Communiqué du 5 juin 2013

Initiative  des « socios » : « Nous voulons TOUJOURS racheter le Standard ! »

Il y a un peu moins de deux ans (le 15 juin 2011), était lancée l’initiative « Nous voulons racheter le Standard » qui proposait qu’une partie importante du Standard de Liège, institution phare de la région liégeoise, puisse être achetée par ses propres supporters sur le principe des « socios », une pratique déjà en place au Portugal et en Espagne pour des clubs qui, comme le Standard, jouissent d’un important soutien populaire. L’idée était la création d’une société coopérative (SCRL), c’est-à-dire une association de personnes partageant une identité et un projet collectif avant d’être une mise en commun de capitaux, détenue par les supporters eux-mêmes qui achèteraient tout ou partie du club.

Malheureusement, malgré plus de 5500 souscripteurs et des promesses d’achats de parts pour un montant avoisinant 3.25 millions d’euros récoltés en à peine une semaine, cet élan populaire n’a pas été entendu par la direction et les propriétaires du Standard, et le club a été racheté par Roland Duchâtelet pour une somme non communiquée  mais estimée à 32 millions d’euros.

Deux ans plus tard, plusieurs des craintes qui étaient les nôtres se confirment. Par nature, les supporters constituent des investisseurs stables, soucieux de pérenniser le club et d’intensifier son ancrage local et son action sociale.  Au contraire, le nouveau propriétaire du club a vendu pour environ 40 millions d’euros de joueurs, les meilleurs joueurs quittant le club à chaque mercato (Steven Defour et Eliaquim Mangala à Porto pour 12.5 millions, Axel Witsel à Benfica pour 8 millions, Mehdi Carcela à Anzhi Makhachkala pour 9.1 millions, Christian Benteke à Genk pour 1.5 millions, Felipe Trevizan à Hanovre pour 2 millions, Mémé Tchite à Bruges pour 1.2 millions, Gohi Bi Zoro Cyriac à Anderlecht pour 2 millions) et n’a même pas investi 40% de cette somme selon les chiffres relayés par la presse (14 millions d’euros). Comme en témoigne la somme de 20 millions d’euros récemment retirée des caisses du club, ou le « salaire » mirobolant (de l’ordre d’un million d’euros l’an dernier et de deux cette année selon nos sources) que s’octroie Roland Duchâtelet via une de ses sociétés (car il y a bien UN gros salaire au Standard), ce dernier rembourse à grande vitesse son investissement de départ aux dépens de la qualité de l’équipe. Par ailleurs, les organes de décision s’éloignent du club et de Liège, en témoigne le licenciement de Pierre François remplacé par la holding ELEX ainsi que divers départs (moins médiatisés) au sein de l’Académie qui forme les jeunes joueurs. Enfin, et ceci est la conséquence de cette politique, le divorce entre le club et les supporters est grandissant.

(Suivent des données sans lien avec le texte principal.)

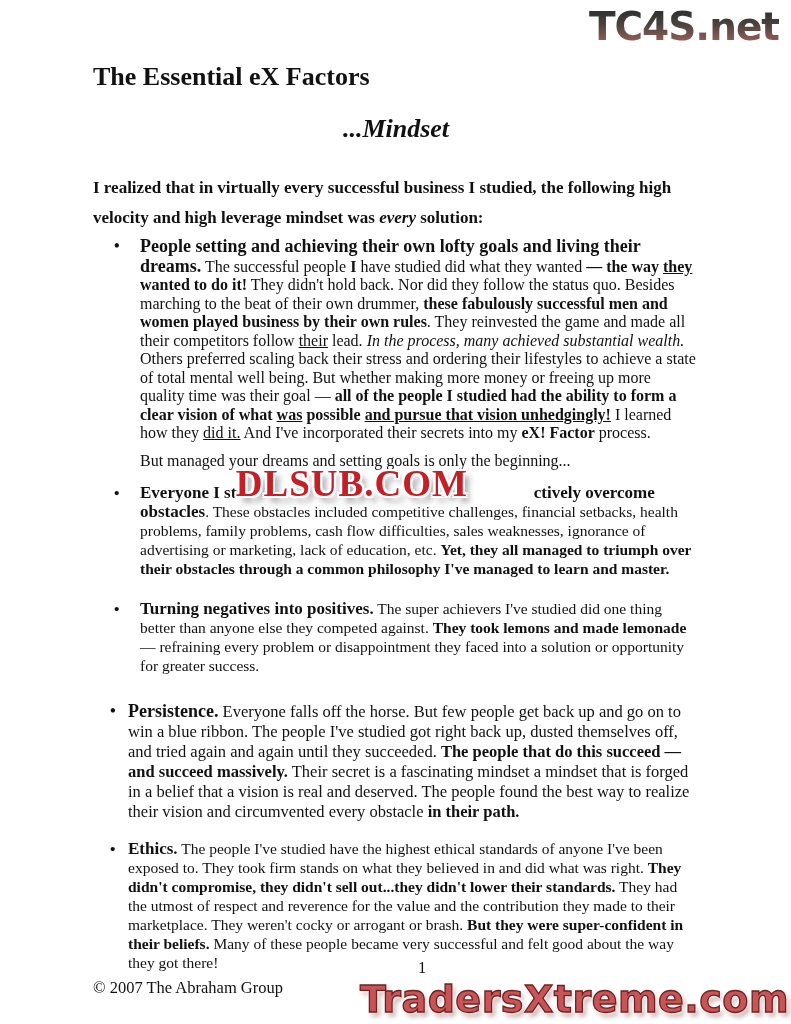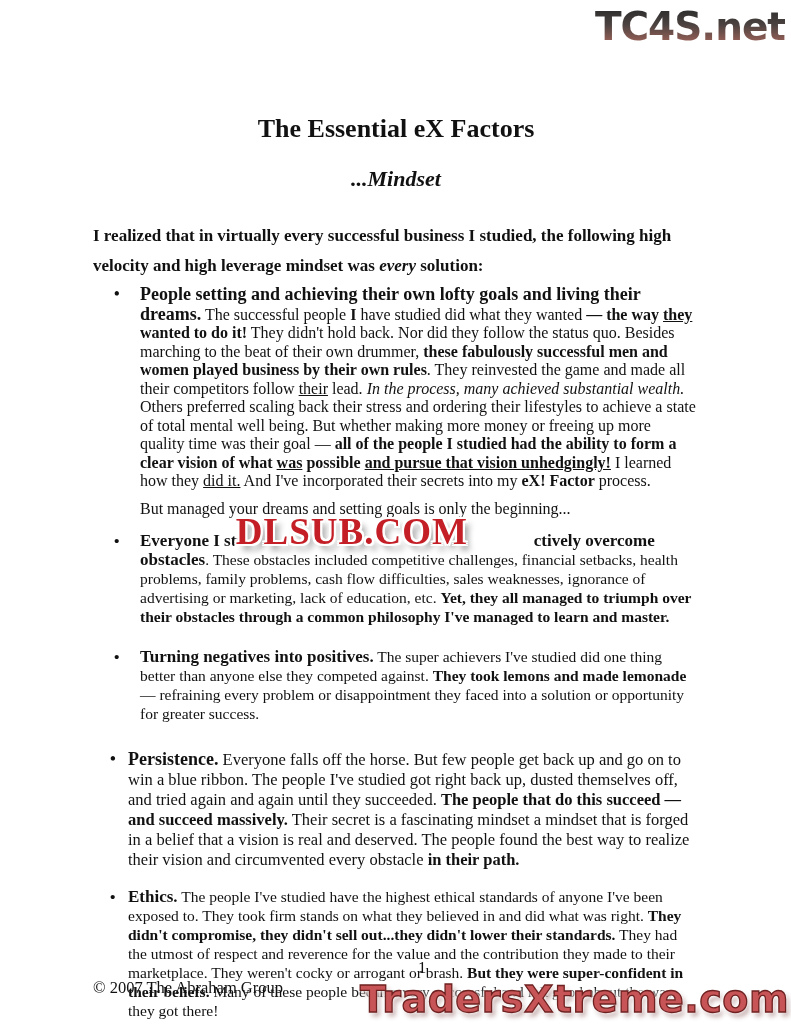"TC4S.net" .tc4s { right: 6px -> 12px }
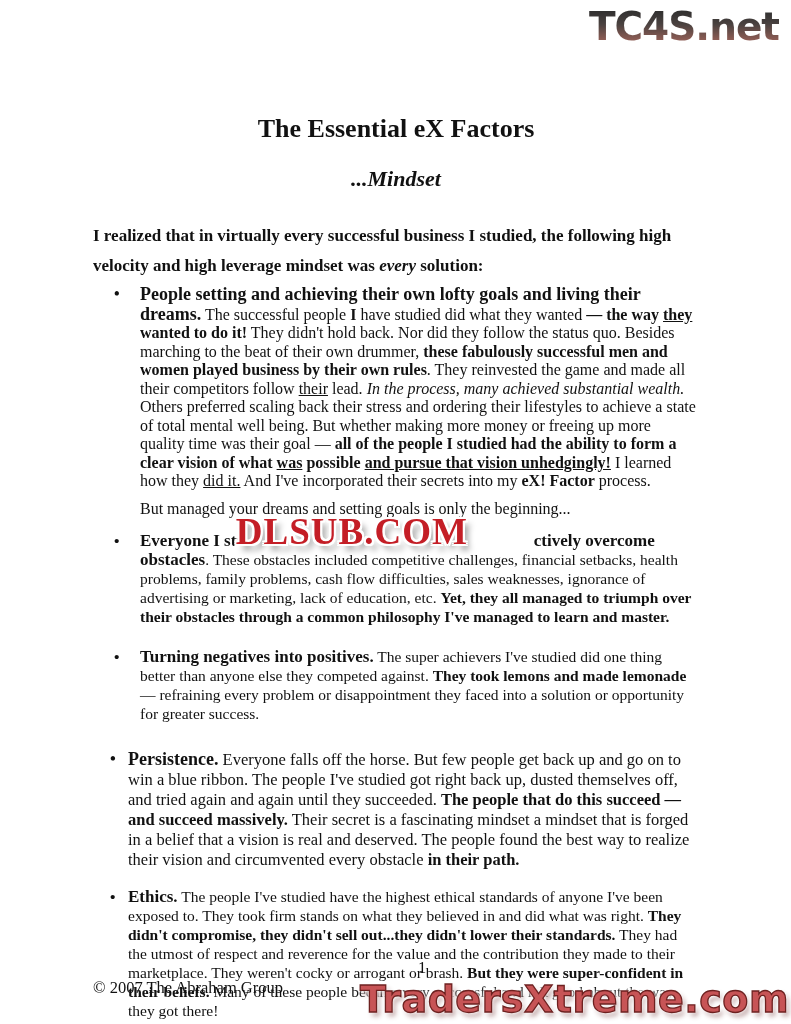"The Essential eX Factors" .title { margin: 114px 0 0 0 -> 62px 0 0 0; text-align: center -> none }
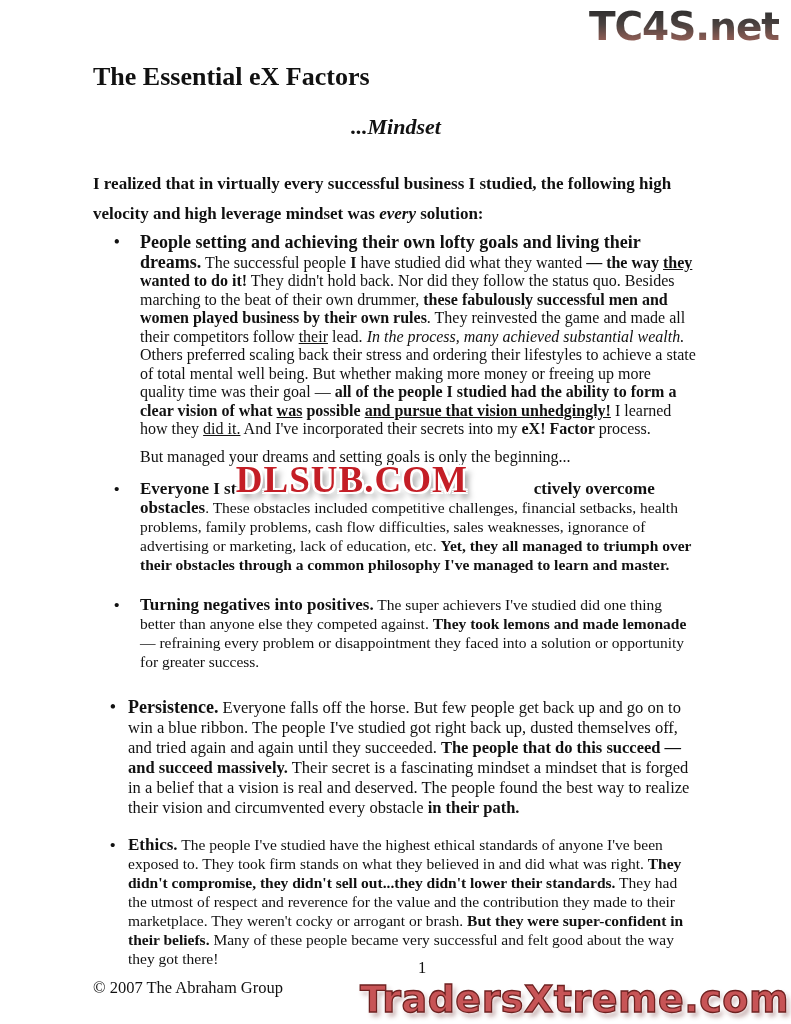"...Mindset" .subtitle { font-size: 22px -> 26px }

Même si les droits télévisés et le sponsoring représentent des apports importants, l’apport financier des supporters (via la billettique et le merchandising) reste déterminant dans l’équilibre financier du Standard. Nous pensons que les supporters doivent avoir leur mot à dire dans la gestion du club. Nous pensons aussi qu’un grand club de football est un acteur social important qui ne peut être conduit par la seule recherche du profit financier. Nous voulons défendre et développer l’ancrage local et régional du Standard ainsi que son rôle social, notamment à travers la formation des jeunes.

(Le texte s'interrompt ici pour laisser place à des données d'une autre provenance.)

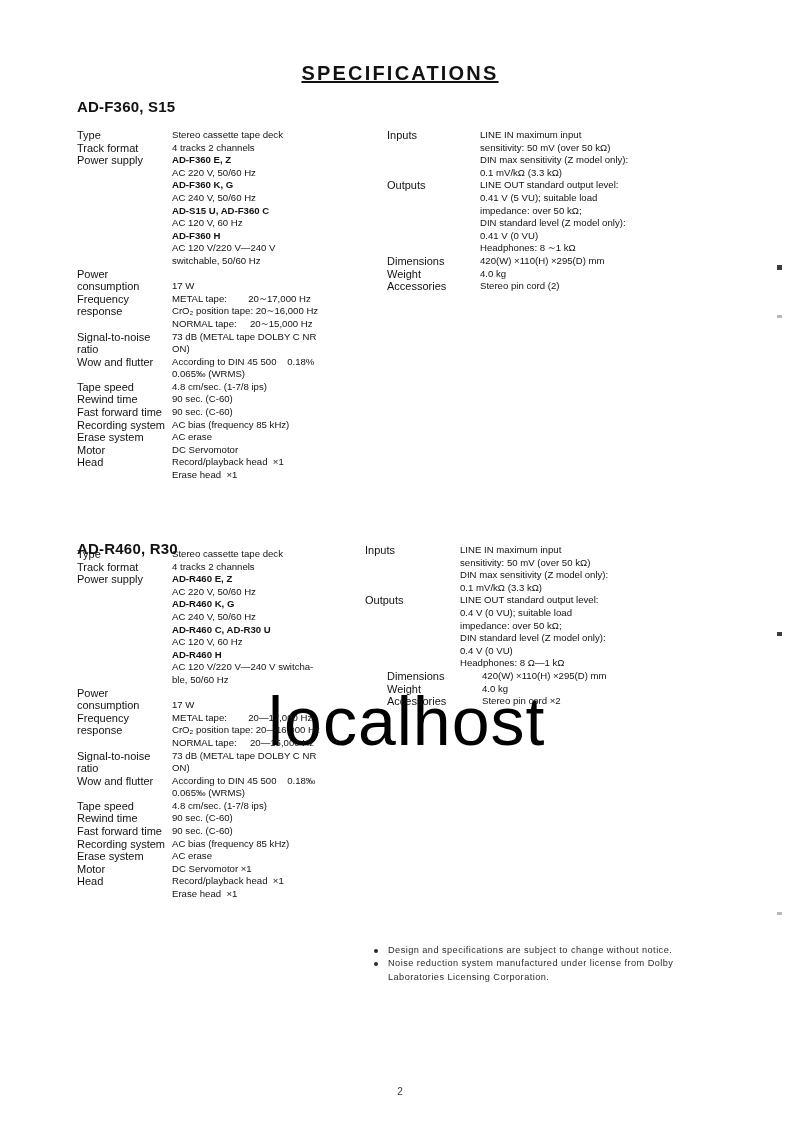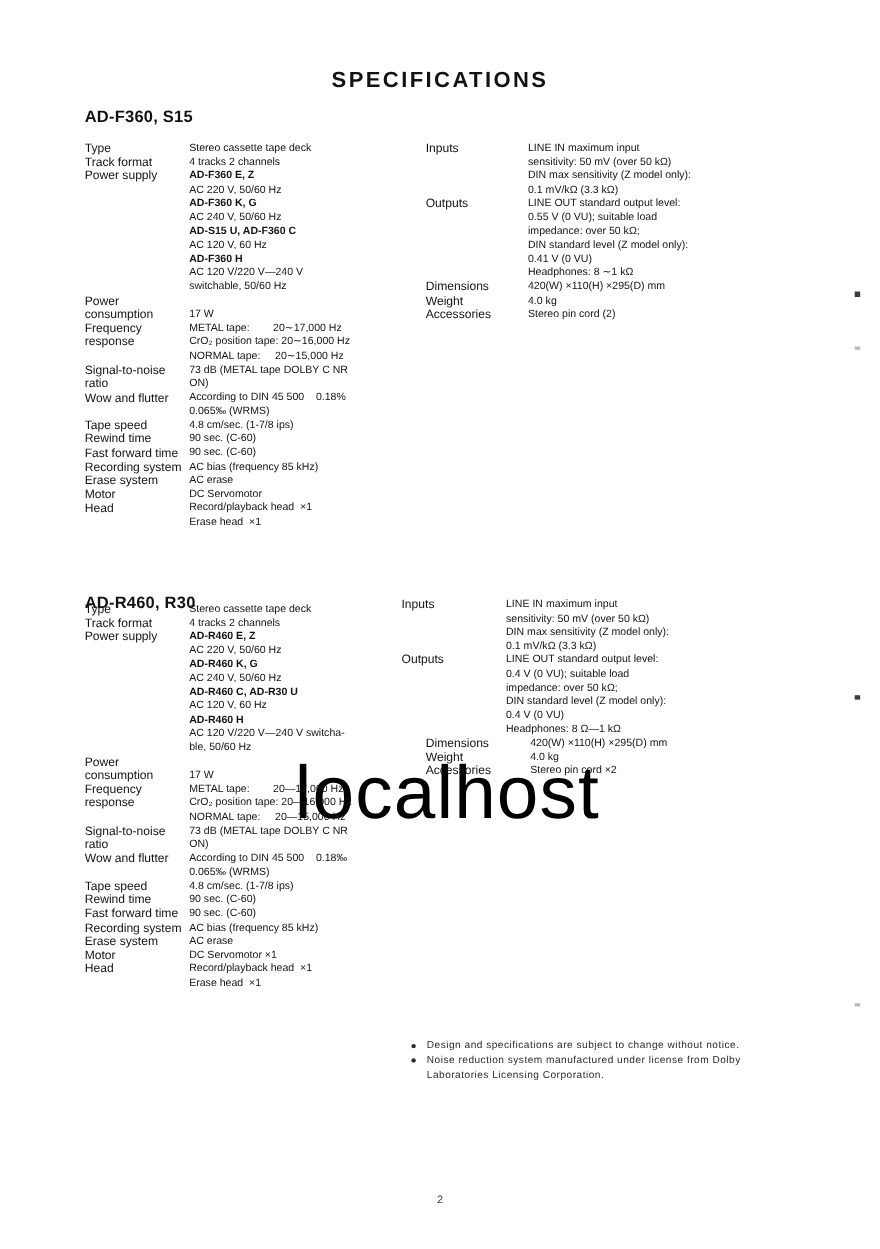"SPECIFICATIONS" .page-title { text-decoration: none -> underline }
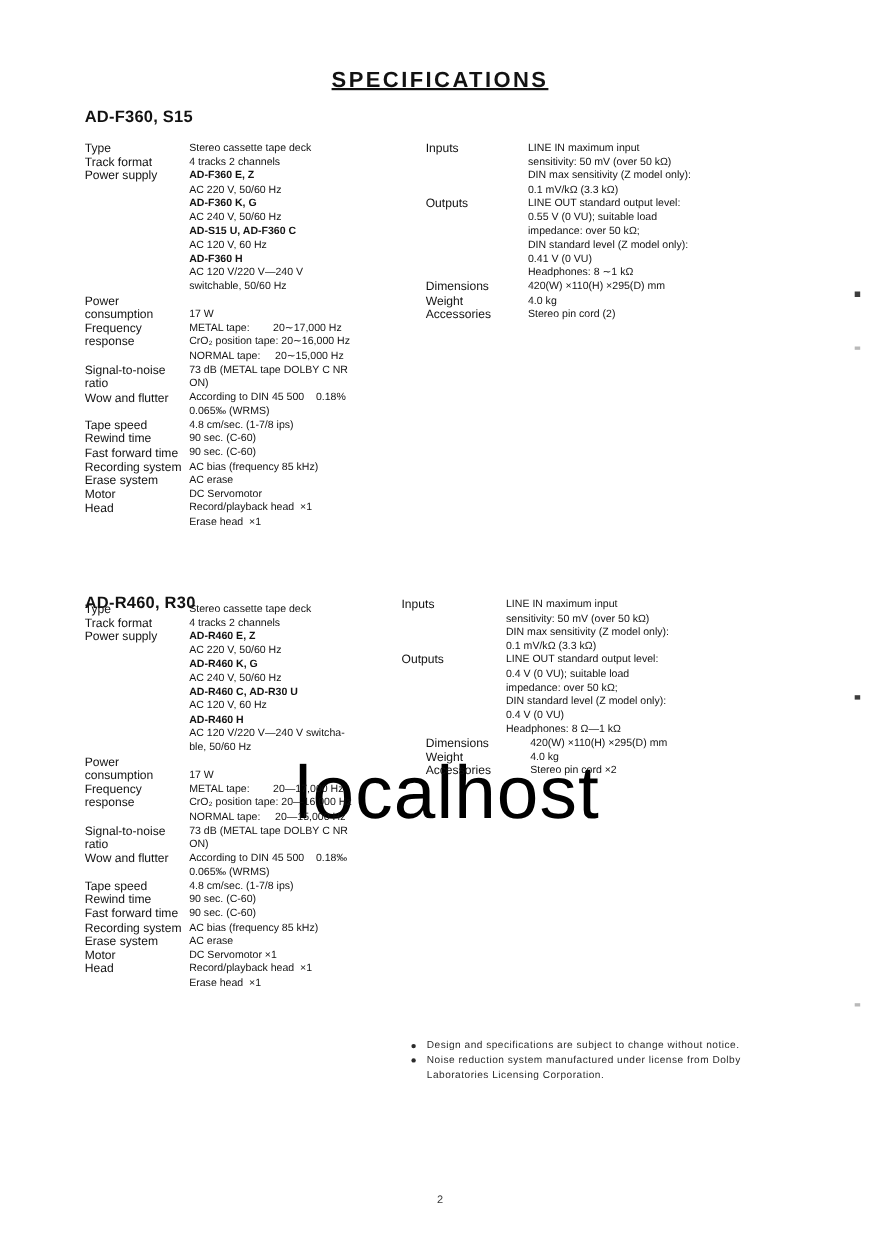"0.55 V (0 VU); suitable" div.val { text: 0.55 V (0 -> 0.41 V (5 }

A l’issue de notre tentative avortée de juin 2011, nous écrivions «  ce que nous avons semé germera ». Il nous semble que le temps est venu de passer à l’action en mettant concrètement en place la structure coopérative proposée.

Cette initiative doit être celle des supporters et ne réussira qu’avec le soutien des clubs de supporters et de la Famille des Rouches. Dans les prochains jours, des contacts seront officialisés afin de voir comment avancer ensemble sur ce projet et d’être prêt d’ici un an à prendre au mot monsieur Duchâtelet qui s’est dit disposé à céder le club si se poursuivait sa régression actuelle.

Nous lançons également un appel à nous soutenir et à nous rejoindre à toute force vive de la région qui veut défendre ce fleuron sportif, économique et social liégeois.